- FDA on Friday said it gave emergency use authorization to the first serology test designed to detect neutralizing antibodies in people previously infected with SARS-CoV-2.
- While neutralizing antibodies can block infection, previous EUAs during the pandemic have been issued for serology tests that screen only for the type of antibodies that do not necessarily decrease viral infection.
- The new test is from biotech GenScript, whose Hong Kong-listed shares slumped in September after the disclosure that Chinese customs was investigating the company for suspected violations of import and export regulations. GenScript is the parent of Legend Biotech, known for its partnership with Johnson & Johnson to develop a multiple myeloma treatment and whose U.S. initial public offering in June was one of the year's biggest biotech IPOs.
Antibodies that neutralize SARS-CoV-2 are being studied as one possible way to prevent infection, but the relationship to immunity is still unclear. How long antibodies persist after infection is also unknown, FDA noted in its letter to GenScript granting authorization for the cPass SARS-CoV-2 Neutralization Antibody Detection Kit. Patients should not assume immunity based on any serology test results, and the tests should not be used to diagnose a current infection, the agency stressed.

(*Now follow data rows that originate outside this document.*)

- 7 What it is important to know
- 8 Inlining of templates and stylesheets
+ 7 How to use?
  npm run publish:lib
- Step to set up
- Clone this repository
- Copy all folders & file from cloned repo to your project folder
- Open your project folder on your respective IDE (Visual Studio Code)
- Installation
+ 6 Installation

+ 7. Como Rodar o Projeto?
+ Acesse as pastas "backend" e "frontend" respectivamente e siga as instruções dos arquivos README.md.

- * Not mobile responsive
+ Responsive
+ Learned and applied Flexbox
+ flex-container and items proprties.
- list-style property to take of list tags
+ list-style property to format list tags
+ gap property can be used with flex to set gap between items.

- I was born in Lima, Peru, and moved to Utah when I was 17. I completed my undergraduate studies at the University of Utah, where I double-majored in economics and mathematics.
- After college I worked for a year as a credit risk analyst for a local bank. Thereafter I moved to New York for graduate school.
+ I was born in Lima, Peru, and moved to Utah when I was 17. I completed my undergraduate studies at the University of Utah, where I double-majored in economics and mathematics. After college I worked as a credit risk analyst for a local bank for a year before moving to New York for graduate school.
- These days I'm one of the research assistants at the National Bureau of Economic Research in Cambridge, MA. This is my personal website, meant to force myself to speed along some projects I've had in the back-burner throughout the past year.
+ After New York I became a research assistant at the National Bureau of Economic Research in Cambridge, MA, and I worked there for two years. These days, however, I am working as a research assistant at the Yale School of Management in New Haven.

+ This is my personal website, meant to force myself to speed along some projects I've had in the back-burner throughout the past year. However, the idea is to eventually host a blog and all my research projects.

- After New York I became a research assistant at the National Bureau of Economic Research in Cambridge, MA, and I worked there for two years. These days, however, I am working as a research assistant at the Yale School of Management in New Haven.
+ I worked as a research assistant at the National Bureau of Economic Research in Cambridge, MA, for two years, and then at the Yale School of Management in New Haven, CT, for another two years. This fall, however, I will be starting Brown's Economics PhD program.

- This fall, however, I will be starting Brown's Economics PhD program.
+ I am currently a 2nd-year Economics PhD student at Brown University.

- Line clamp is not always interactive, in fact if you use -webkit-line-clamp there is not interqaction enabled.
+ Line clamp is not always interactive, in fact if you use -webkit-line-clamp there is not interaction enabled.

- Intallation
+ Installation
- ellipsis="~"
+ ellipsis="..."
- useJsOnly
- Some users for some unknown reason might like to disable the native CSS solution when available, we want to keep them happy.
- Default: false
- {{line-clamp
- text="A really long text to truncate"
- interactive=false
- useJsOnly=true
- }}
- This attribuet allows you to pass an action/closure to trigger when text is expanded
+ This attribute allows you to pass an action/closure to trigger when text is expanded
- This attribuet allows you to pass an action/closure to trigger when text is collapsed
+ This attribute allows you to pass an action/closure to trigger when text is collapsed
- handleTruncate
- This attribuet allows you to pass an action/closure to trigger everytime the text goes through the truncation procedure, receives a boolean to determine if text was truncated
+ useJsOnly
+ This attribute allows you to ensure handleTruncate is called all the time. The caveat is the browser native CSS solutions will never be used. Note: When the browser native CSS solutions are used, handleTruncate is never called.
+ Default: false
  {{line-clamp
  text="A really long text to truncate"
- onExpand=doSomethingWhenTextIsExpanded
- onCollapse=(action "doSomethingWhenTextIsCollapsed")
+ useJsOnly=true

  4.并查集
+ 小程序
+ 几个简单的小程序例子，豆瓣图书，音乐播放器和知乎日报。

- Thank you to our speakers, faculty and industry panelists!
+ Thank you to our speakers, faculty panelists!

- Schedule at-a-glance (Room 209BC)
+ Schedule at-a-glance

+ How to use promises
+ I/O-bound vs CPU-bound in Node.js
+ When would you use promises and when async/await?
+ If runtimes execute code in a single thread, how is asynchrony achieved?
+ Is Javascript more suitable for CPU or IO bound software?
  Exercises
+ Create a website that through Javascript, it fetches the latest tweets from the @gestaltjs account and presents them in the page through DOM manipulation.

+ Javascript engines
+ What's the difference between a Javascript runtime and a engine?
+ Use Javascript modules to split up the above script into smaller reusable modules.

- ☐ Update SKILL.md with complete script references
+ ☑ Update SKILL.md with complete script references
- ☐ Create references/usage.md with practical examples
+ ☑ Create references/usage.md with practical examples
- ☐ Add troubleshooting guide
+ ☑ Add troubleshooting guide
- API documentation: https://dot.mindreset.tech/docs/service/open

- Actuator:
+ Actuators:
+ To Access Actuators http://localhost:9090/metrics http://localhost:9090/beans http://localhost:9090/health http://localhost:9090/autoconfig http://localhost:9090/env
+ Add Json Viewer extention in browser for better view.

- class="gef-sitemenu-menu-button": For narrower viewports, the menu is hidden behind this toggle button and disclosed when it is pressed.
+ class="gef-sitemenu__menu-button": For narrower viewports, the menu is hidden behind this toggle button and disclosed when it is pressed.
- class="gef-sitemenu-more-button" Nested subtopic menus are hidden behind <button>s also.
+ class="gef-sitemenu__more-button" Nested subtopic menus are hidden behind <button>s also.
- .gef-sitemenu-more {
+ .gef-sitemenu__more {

FDA said it has issued EUAs to more than 50 serology tests for detecting the presence of antibodies. The number of antibody tests issued to commercial developers has picked up pace in recent months, with 27 authorizations granted in September and October alone. The first point-of-care version of an antibody test, a product from China's Assure Tech that yields results in 15 minutes from a few drops of blood, received an EUA in late September.
Abbott, Beckman Coulter, DiaSorin, Roche, Siemens Healthcare Diagnostics, and Thermo Fisher Scientific are among the latest companies to gain EUAs for antibody tests. Abbott CEO Robert Ford told analysts on a call last month that antibody tests have not generated the level of demand that the company initially expected to see, but he predicted interest would pick up once coronavirus vaccines are rolled out.
Siemens has asserted that antibody tests are key to controlling the spread of the pandemic and may be used to help verify the effectiveness of vaccines when they become available.
Rainer Blair, CEO of Beckman Coulter's parent company Danaher, said on last month's earnings call that COVID-19 antibody tests could play a critical role both pre- and post-vaccination for population surveillance and clinical trial studies, despite their relatively limited use today.
However, the category of tests came under criticism early in the public health emergency when the agency allowed self-validated tests on the market without an EUA submission and whose accuracy subsequently came into question. Tests were also being promoted inappropriately for diagnostic use.
FDA in May revised its approach to require commercial antibody test developers to submit an EUA, though they can still distribute the tests as long as an EUA is being prepared. The agency also began pulling inaccurate tests off the market. It revoked two EUAs for antibody tests over the summer, from Autobio Diagnostics and Chembio Diagnostic Systems, after determining the products may be ineffective.